ABOUT THIS TASK
Of the lines in the data below, write out exactly those from the one holding "shipping method: DHL -> pallet freight" through the one holding "Bandz Samsung Galaxy Watch 5 Pro Leather Strap 'D-Type' (Milk", both included.

DATA EXTRACTS
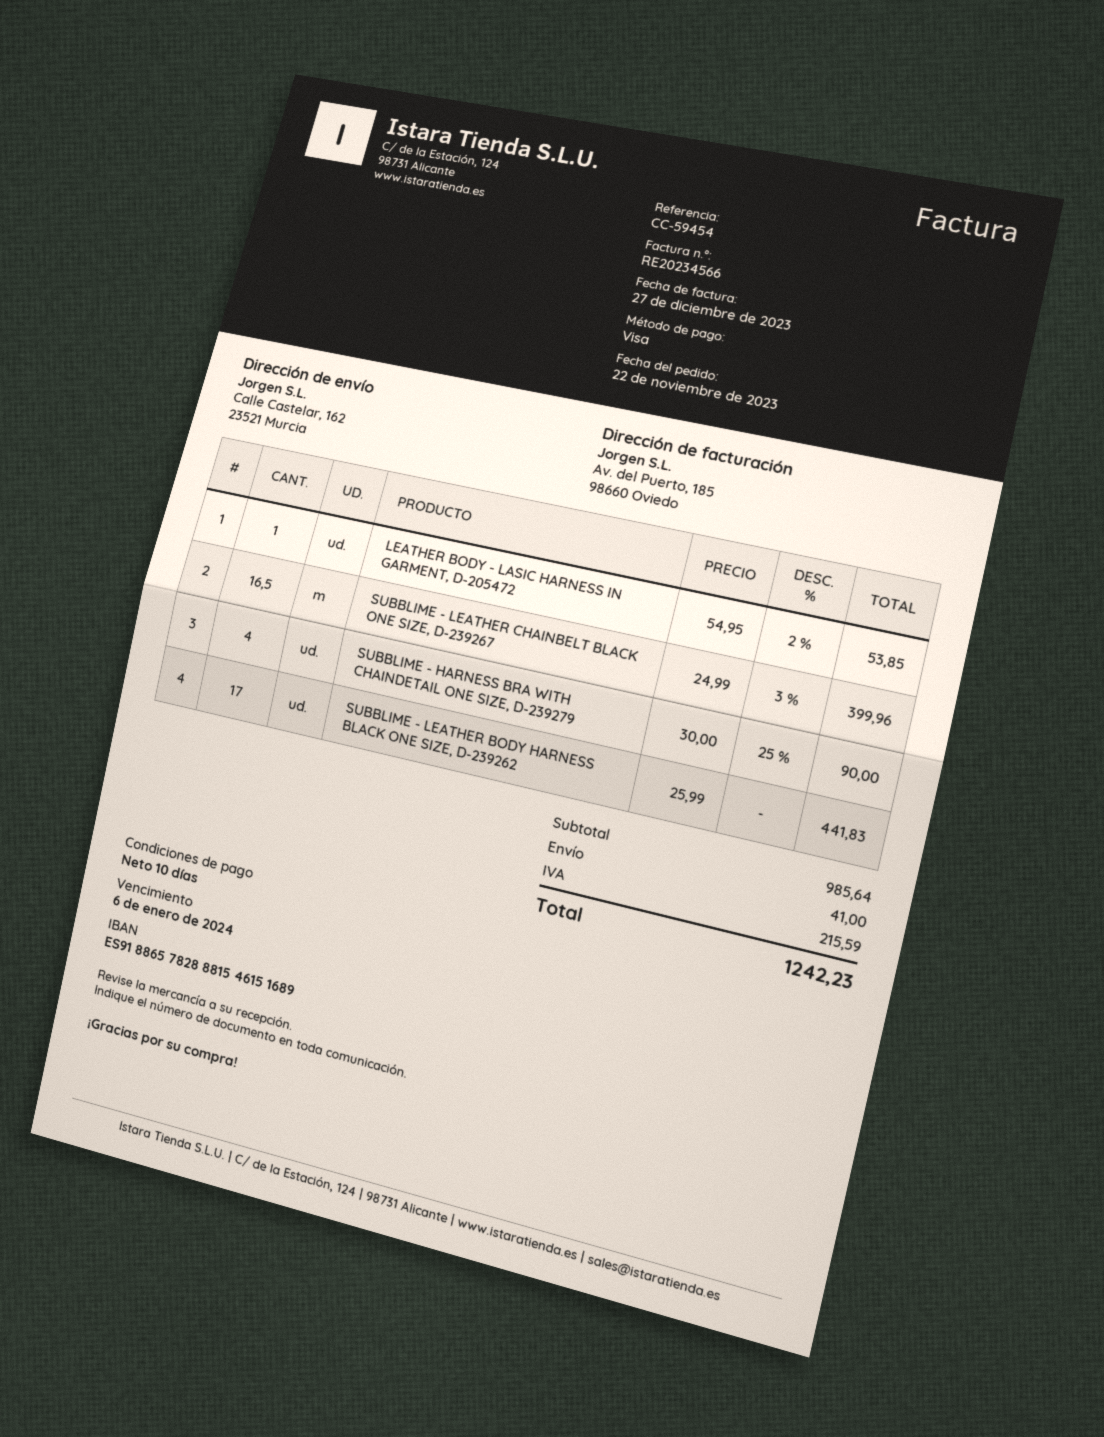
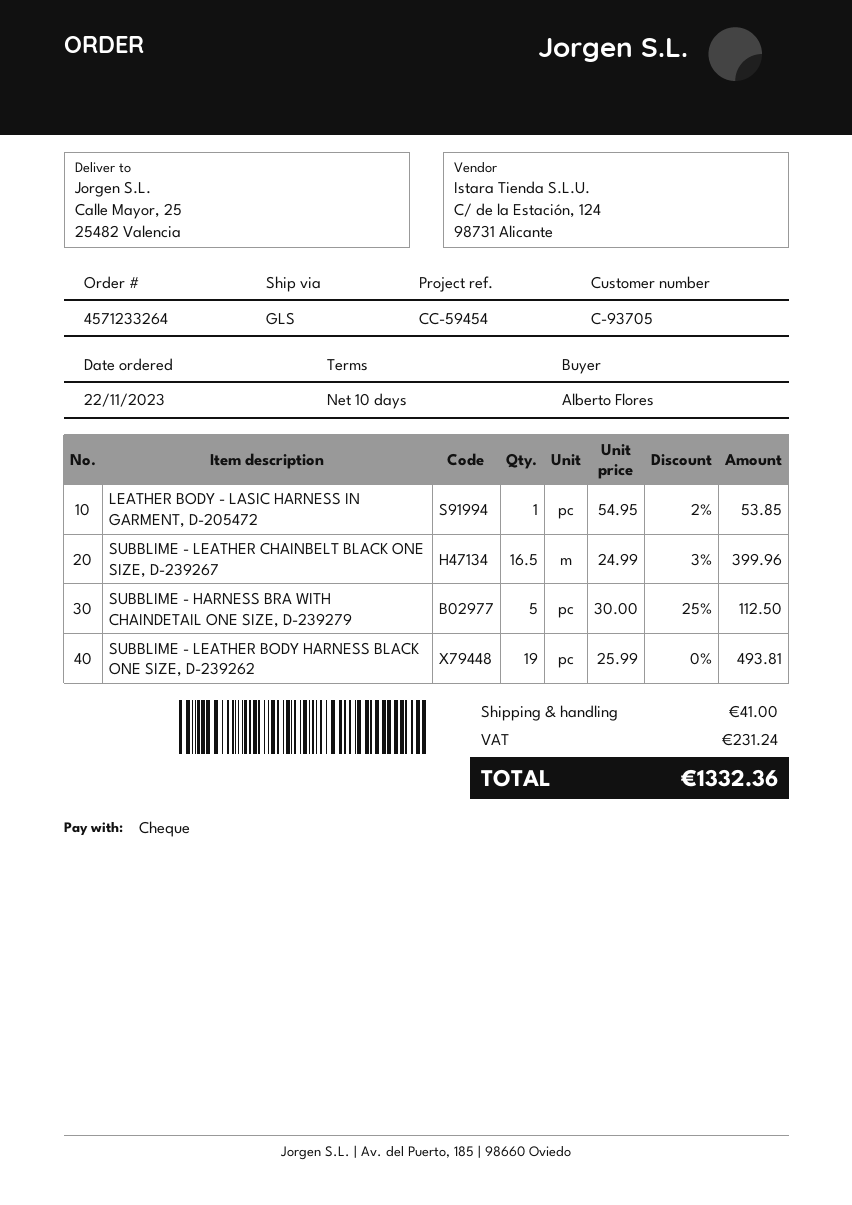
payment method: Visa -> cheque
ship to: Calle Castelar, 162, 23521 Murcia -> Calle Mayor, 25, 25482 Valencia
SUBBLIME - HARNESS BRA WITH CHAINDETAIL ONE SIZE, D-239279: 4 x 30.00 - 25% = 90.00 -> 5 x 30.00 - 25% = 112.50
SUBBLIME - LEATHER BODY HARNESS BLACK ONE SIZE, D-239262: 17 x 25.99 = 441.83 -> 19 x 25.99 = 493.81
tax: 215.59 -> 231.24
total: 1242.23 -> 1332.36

--

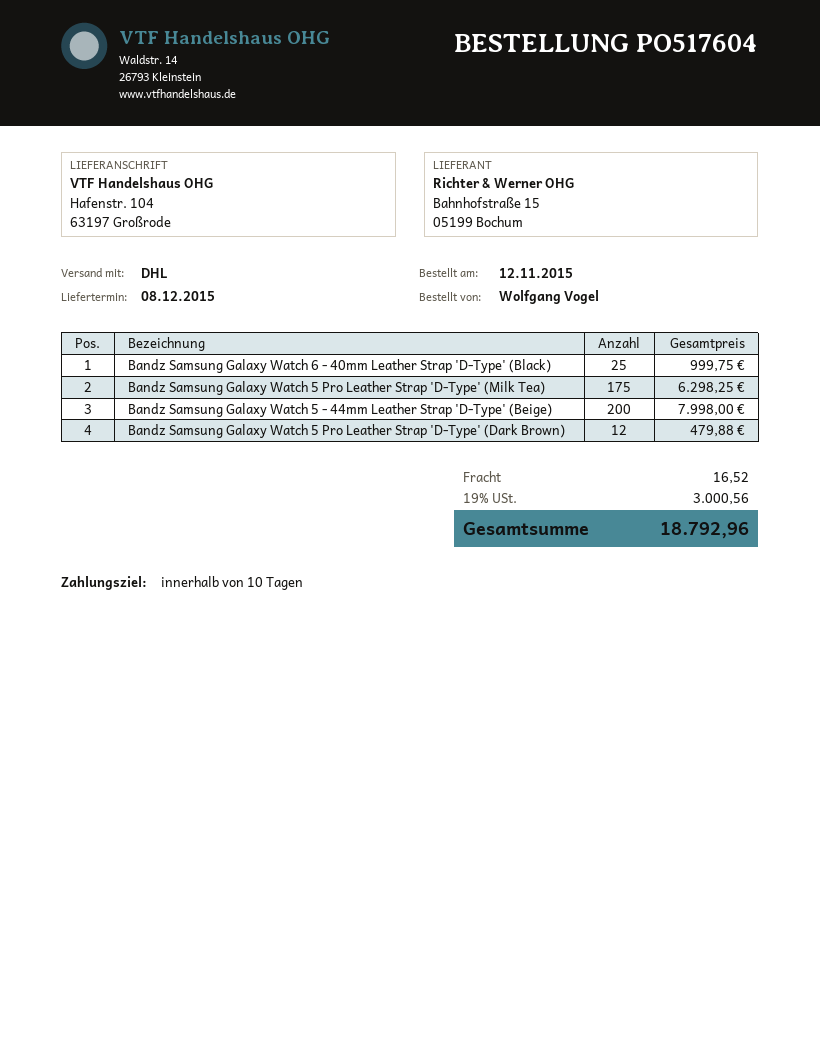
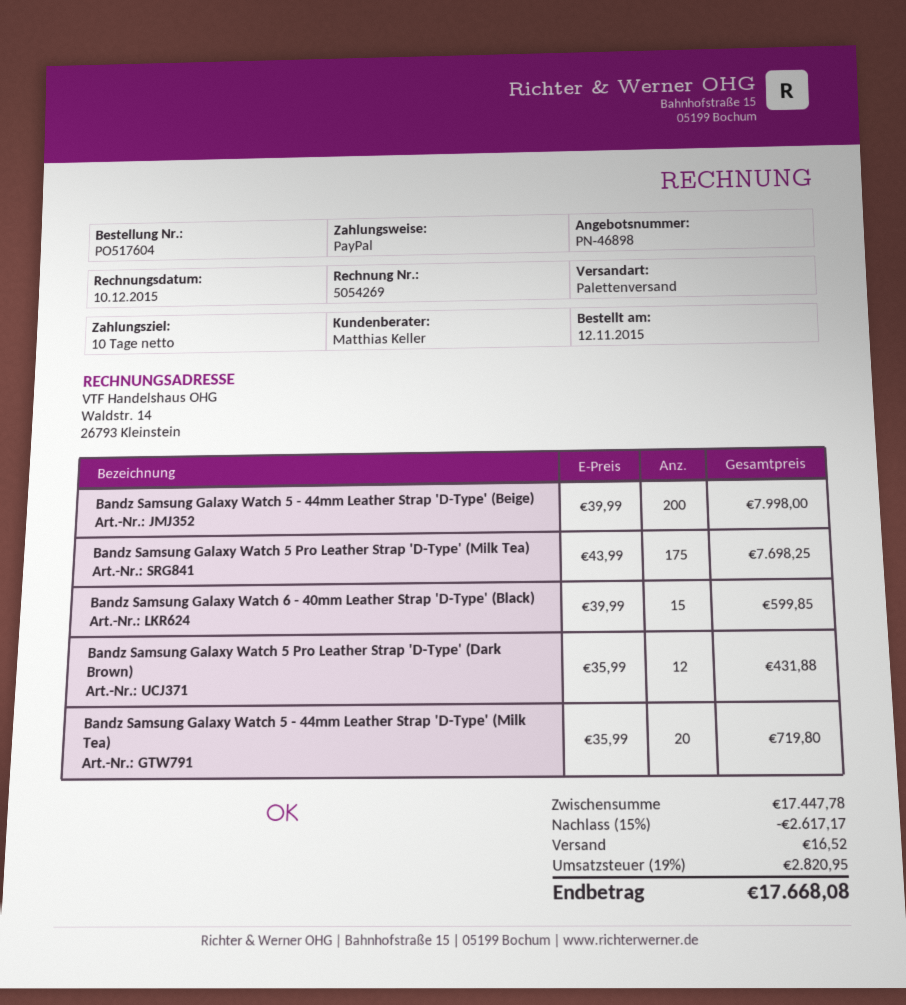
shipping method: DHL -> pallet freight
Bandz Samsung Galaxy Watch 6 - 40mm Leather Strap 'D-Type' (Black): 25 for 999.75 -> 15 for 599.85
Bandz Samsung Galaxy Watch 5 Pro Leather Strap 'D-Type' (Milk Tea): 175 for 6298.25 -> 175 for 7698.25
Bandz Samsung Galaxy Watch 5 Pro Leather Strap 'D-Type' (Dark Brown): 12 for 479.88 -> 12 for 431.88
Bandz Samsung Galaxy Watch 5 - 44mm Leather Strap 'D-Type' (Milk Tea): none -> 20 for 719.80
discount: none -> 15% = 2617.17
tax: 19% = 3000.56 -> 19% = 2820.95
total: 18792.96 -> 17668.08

TASK SOLUTION
shipping method: DHL -> pallet freight
Bandz Samsung Galaxy Watch 6 - 40mm Leather Strap 'D-Type' (Black): 25 for 999.75 -> 15 for 599.85
Bandz Samsung Galaxy Watch 5 Pro Leather Strap 'D-Type' (Milk Tea): 175 for 6298.25 -> 175 for 7698.25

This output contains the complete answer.